Zona a traffico limitato violata: pioggia di multe per i trasgressori

11 Febbraio 2024

Nel solo mese di dicembre la polizia locale ha elevato 413 verbali per l’accesso non autorizzato Critici i commercianti: sbagliato far scattare il no alle auto quando l’unico parcheggio coperto è chiuso

SULMONA. Arriva il “conto” per i furbetti della Zona a traffico limitato. In queste ore la polizia municipale di Sulmona sta inviando i verbali a quanti sono transitati in centro storico, durante il periodo natalizio, in orari non consentiti. Una raffica di multe, tutte rilevate dai varchi elettronici, che erano stati sostituiti lo scorso anno e sottoposti al periodo di pre esercizio imposto dal ministero delle Infrastrutture e dei trasporti. Una sorta di “rodaggio” di un mese a tutela degli utenti.
I NUMERI
Dal primo al 31 dicembre 2023 si sono contate 413 sanzioni per gli ingressi non autorizzati nei varchi. Il picco si è registrato dal 28 al 31 dicembre quando sono state elevate 80 sanzioni al giorno per un totale di 320 multe tra Natale e Capodanno.
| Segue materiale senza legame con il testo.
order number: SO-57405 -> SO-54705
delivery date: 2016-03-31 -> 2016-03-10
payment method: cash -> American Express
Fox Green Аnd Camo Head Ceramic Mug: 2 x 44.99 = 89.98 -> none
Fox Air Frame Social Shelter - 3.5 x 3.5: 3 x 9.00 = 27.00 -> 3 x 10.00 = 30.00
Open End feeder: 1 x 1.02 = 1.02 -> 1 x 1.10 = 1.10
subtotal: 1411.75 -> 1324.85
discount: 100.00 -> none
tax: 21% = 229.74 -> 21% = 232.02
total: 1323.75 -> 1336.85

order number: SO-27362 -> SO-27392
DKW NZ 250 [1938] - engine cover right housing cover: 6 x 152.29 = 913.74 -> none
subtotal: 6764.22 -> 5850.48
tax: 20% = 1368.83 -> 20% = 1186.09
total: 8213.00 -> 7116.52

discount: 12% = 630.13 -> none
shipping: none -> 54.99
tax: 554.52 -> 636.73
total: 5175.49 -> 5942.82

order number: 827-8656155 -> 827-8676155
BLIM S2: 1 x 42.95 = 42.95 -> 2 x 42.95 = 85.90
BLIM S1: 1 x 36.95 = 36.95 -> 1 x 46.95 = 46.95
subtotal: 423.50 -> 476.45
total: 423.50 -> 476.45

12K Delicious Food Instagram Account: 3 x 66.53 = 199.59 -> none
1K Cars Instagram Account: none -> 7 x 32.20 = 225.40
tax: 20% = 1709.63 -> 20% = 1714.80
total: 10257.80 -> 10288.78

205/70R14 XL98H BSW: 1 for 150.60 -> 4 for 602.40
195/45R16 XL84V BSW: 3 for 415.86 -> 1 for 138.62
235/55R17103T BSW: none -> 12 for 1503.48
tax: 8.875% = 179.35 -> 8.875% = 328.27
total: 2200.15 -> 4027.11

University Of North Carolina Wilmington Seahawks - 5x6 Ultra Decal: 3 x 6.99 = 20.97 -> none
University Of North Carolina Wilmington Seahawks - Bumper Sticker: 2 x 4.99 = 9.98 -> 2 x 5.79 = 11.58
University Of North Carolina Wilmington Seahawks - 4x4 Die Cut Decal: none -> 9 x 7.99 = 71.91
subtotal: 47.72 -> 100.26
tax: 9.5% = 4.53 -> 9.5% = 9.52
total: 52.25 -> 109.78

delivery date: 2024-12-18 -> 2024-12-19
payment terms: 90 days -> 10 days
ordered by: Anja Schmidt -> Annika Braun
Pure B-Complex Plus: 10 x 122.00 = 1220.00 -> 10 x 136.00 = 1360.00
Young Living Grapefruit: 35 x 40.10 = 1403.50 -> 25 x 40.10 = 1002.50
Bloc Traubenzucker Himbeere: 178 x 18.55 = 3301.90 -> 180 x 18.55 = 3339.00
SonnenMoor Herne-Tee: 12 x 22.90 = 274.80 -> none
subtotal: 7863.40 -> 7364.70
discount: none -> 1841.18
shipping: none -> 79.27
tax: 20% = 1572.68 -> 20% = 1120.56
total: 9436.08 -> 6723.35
Dal 23 al 27 dicembre il dato è nettamente inferiore: dieci le sanzioni al giorno.
Si tratta della prima rilevazione che arriva gli uffici della polizia locale, dopo il periodo di monitoraggio dei varchi. Chi è transitato in centro senza permesso dovrà pagare 83 euro. La multa scende a 58,10 euro se si paga entro cinque giorni. Il Comune, comunque, incasserà dai 23 ai 33 mila euro.
LE REAZIONI
Un mare di multe dovuto probabilmente alla distrazione o anche al fatto di ritenere disattivati i varchi. «Tuttavia tali controlli, quelli riconducibili alla Ztl ma anche agli autovelox, sono sempre improntati alla prevenzione, alla sicurezza stradale e alla tutela del centro storico, soprattutto per quanto concerne i controlli della sosta dei veicoli non autorizzati all’accesso nella zona a traffico limitato. Un grande lavoro portato avanti dalle pattuglie nonostante l’evidente carenza di organico», sottolineano dalla polizia locale, guidata dal comandante, Domenico Giannetta.
«Bisogna capire che direzione dare al “salotto” della città. La riqualificazione non si può ridurre agli orari del traffico», interviene Franco Ruggieri della Cna mentre per Gianni Mariotti, titolare di un’attività, «la Ztl può avere una logica se ci sono le infrastrutture, solo in quel caso si può parlare di chiusura del traffico alle auto. Abbiamo negozi chiusi e servizi delocalizzati. Anche l'unico parcheggio coperto è chiuso».
GLI AUTORIZZATI
Sono più di duemila i titolari di pass per transitare in centro storico in deroga agli orari della Ztl. Si tratta di residenti, forze dell’ordine, mezzi Cogesa adibiti alla raccolta differenziata, operatori tecnici di Enel, Saca e Italgas, mezzi per il carico e scarico merci, i portatori di handicap residenti sul territorio comunale, i titolari di strutture ricettive. Un esercito di persone che, rispetto al passato, è stato anche ridotto dopo l'approvazione dei nuovi orari e delle modalità di accesso in centro storico.